Moriarty, Jaclyn. 2006. The Murder of Bindy MacKenzie.
Yesterday I reviewed THE YEAR OF SECRET ASSIGNMENTS by Jaclyn Moriarty. I loved that book. I thought it was fun. It was clever. It was unique. It was worthy of recommending to anybody and everybody who enjoys the genre of young adult literature. Perhaps because I enjoyed it so much, I expected a bit too much from the companion novel/sequel entitled THE MURDER OF BINDY MACKENZIE. Although they take place in the same high school, Ashbury High, they only share a few traits. While THE YEAR OF SECRET ASSIGNMENTS had multiple narrators and multiple plot lines, and employed various means of communication (letters, emails, diary entries, bulletin boards, etc.), THE MURDER OF BINDY MACKENZIE was told primarily through the eyes of its heroine: Bindy MacKenzie. Bindy played a small role, one of comic relief, in THE YEAR OF SECRET ASSIGNMENTS. Readers were quick to catch on to the fact that Bindy was an annoyingly perfect, goody two shoes, the type that would volunteer to do extra homework over the summer or the type to remind teachers that they've forgotten to assign the class any homework. Bindy, in other words, is a solitary soul who doesn't rate high with her classmates because she's too perky, too ready to help, too eager to be liked, too much of everything.
Well, it is one year later, the beginning of Year 11 (THE YEAR OF SECRET ASSIGNMENTS takes place during the course of Year 10), and this time the reader sees Ashbury High through the eyes of its overachiever, Bindy MacKenzie. A girl with almost no friends who feels that she is so above her peers (in intelligence, in maturity, etc) and reassures herself that THEY are just not ready to connect with her. It's their problem, not hers. Since the novel is told only through her eyes, well 98% through her eyes, the reader can get more than a little annoyed with its narrator. I have no doubt that they'll recognize her self-obsession quite quickly.
Essentially, the plot of THE MURDER OF BINDY MACKENZIE is that she is so annoying, so irritating, that somewhere along the way she has made a few enemies, enemies that might even go so far as to try to kill her. The list of suspects is long, but by that point she's begun to thaw out or relax enough to make some friends--not close friends, not best friends, but a small group of people she can talk to and share with. I will not ruin this review by giving the specifics of any of the murder plots or if the aforementioned schemes are successful. That wouldn't be fair to anybody.
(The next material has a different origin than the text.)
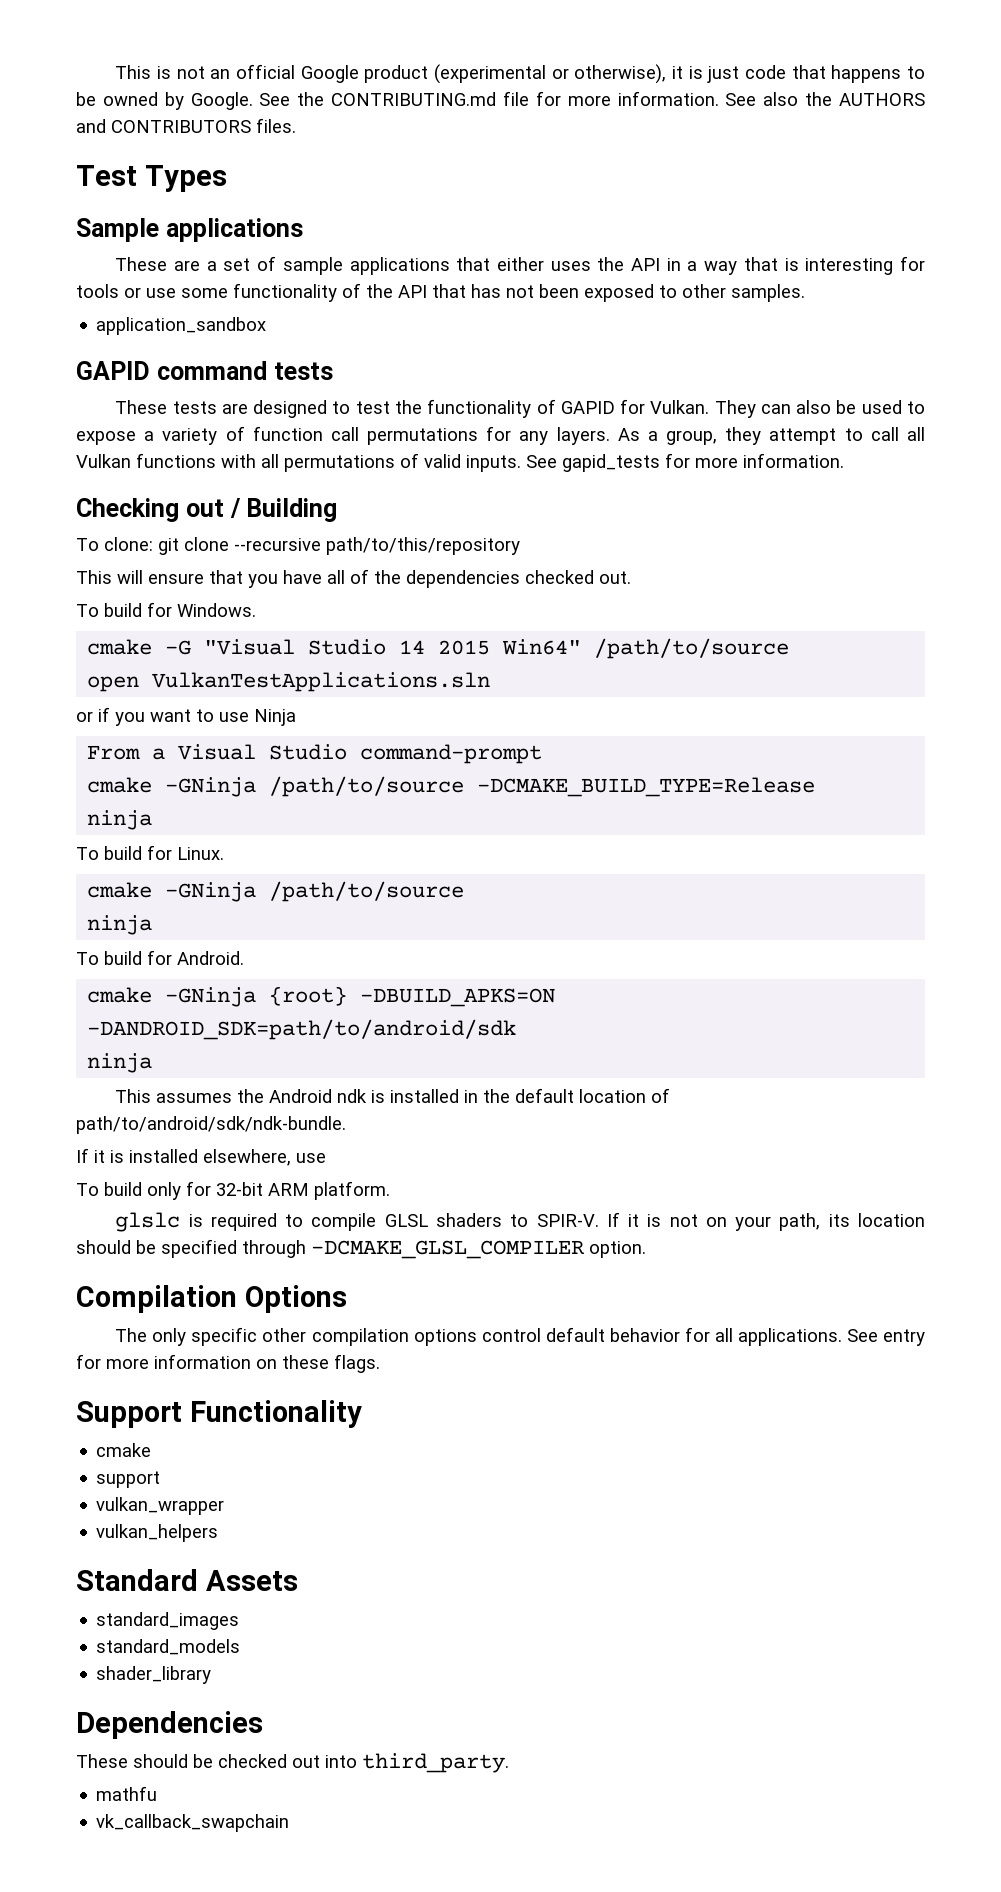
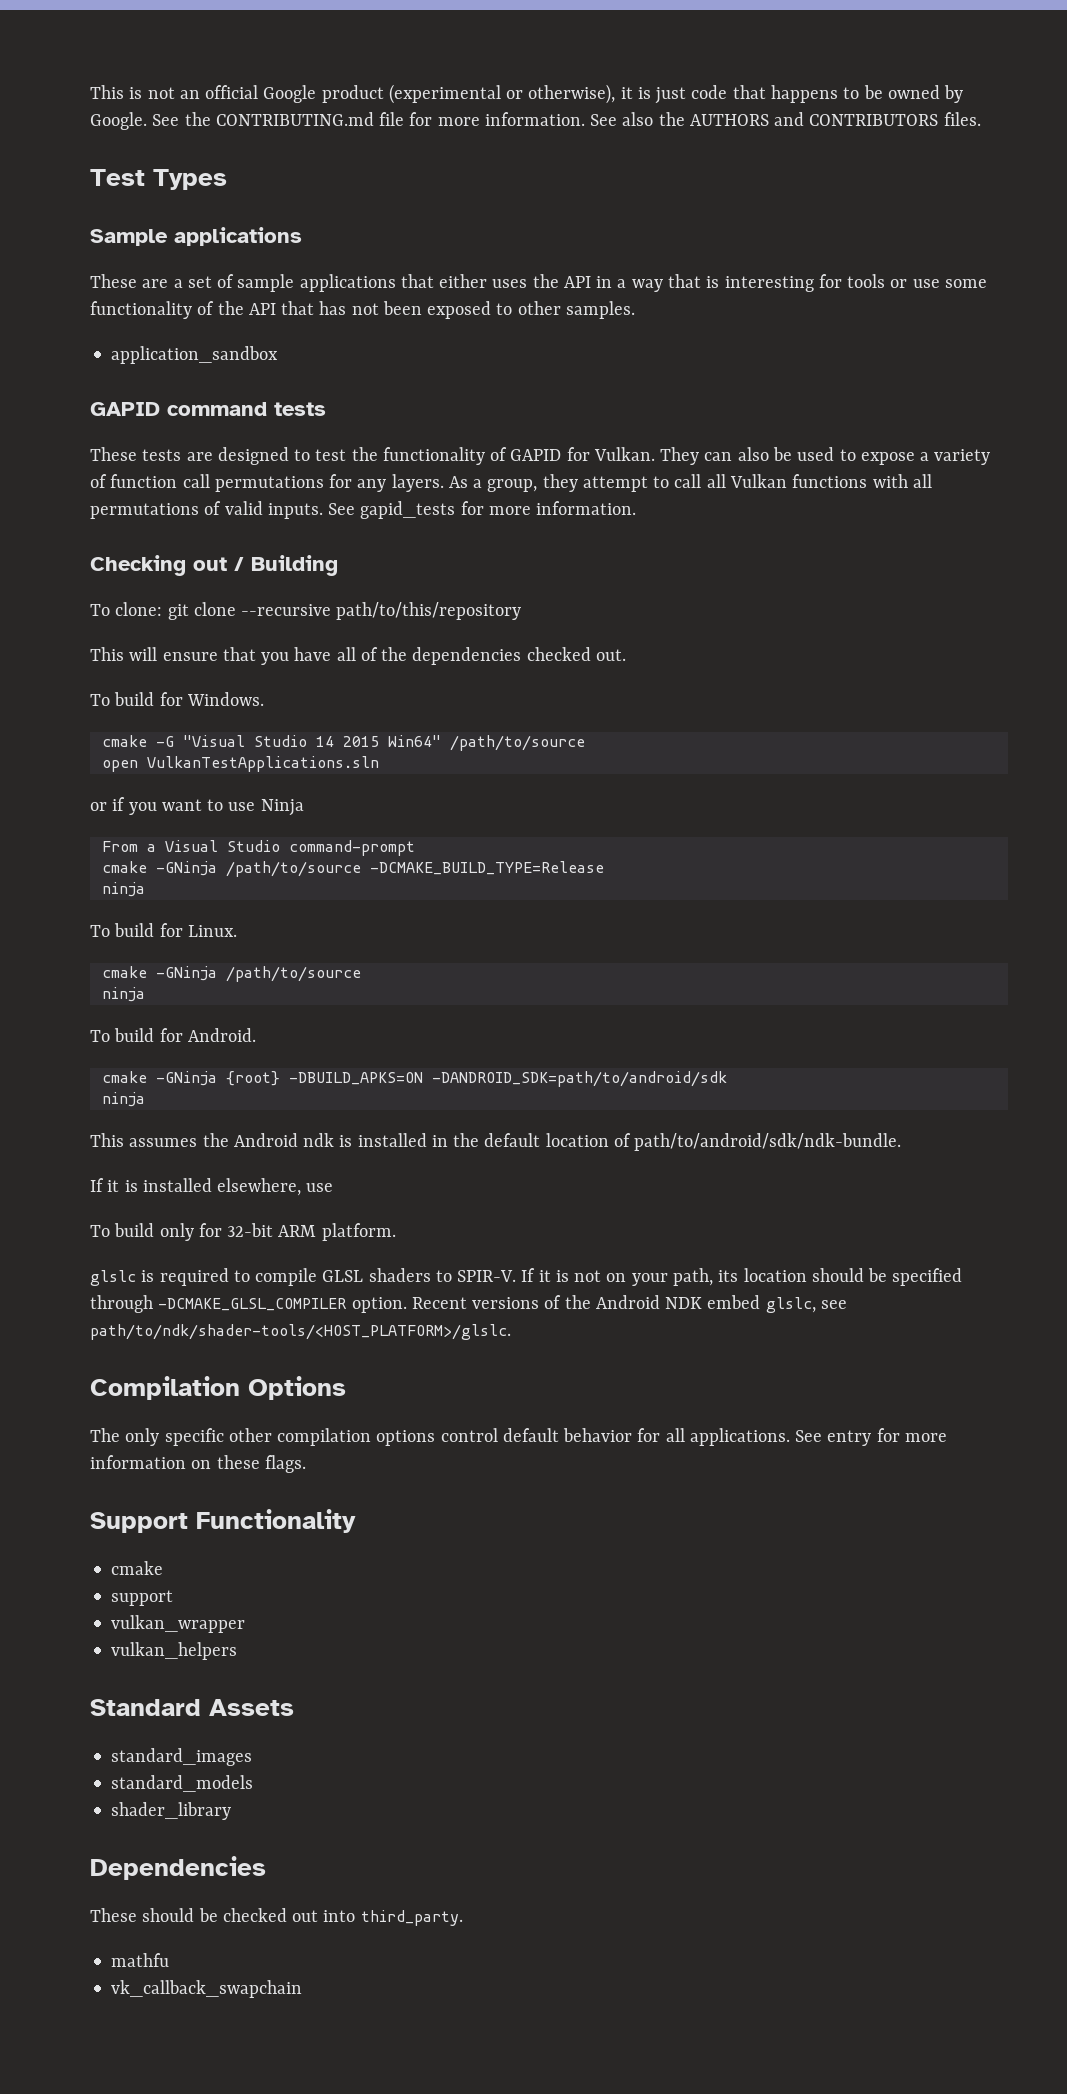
+ Recent versions of the Android NDK embed glslc, see path/to/ndk/shader-tools/<HOST_PLATFORM>/glslc.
The reasons I am less enthused about THE MURDER OF BINDY MACKENZIE are complex. First, I think the plot, the characters, the situations, etc. are less funny. Bindy was more funny when we were seeing her through someone else's eyes. Bindy herself doesn't have much of a sense of humor. She doesn't write things in a comical way. Her view of the world as she reports it is rarely entertaining and funny. Second, the lack of variety. Bindy's log of her daily life can be tedious. There just isn't the spark of life or friendship as with THE YEAR OF SECRET ASSIGNMENTS. No variety. No fun. No comraderie. Third, I felt even when Bindy began to make a few friends...the novel lacked something. It was too outlandish. Too unbelievable. Too bizarre or absurd. This is not to say that it is a bad book. It's not. It may have a loyal fanbase that loves it. But I can only say that I enjoyed it half as much as the first, THE YEAR OF SECRET ASSIGNMENTS.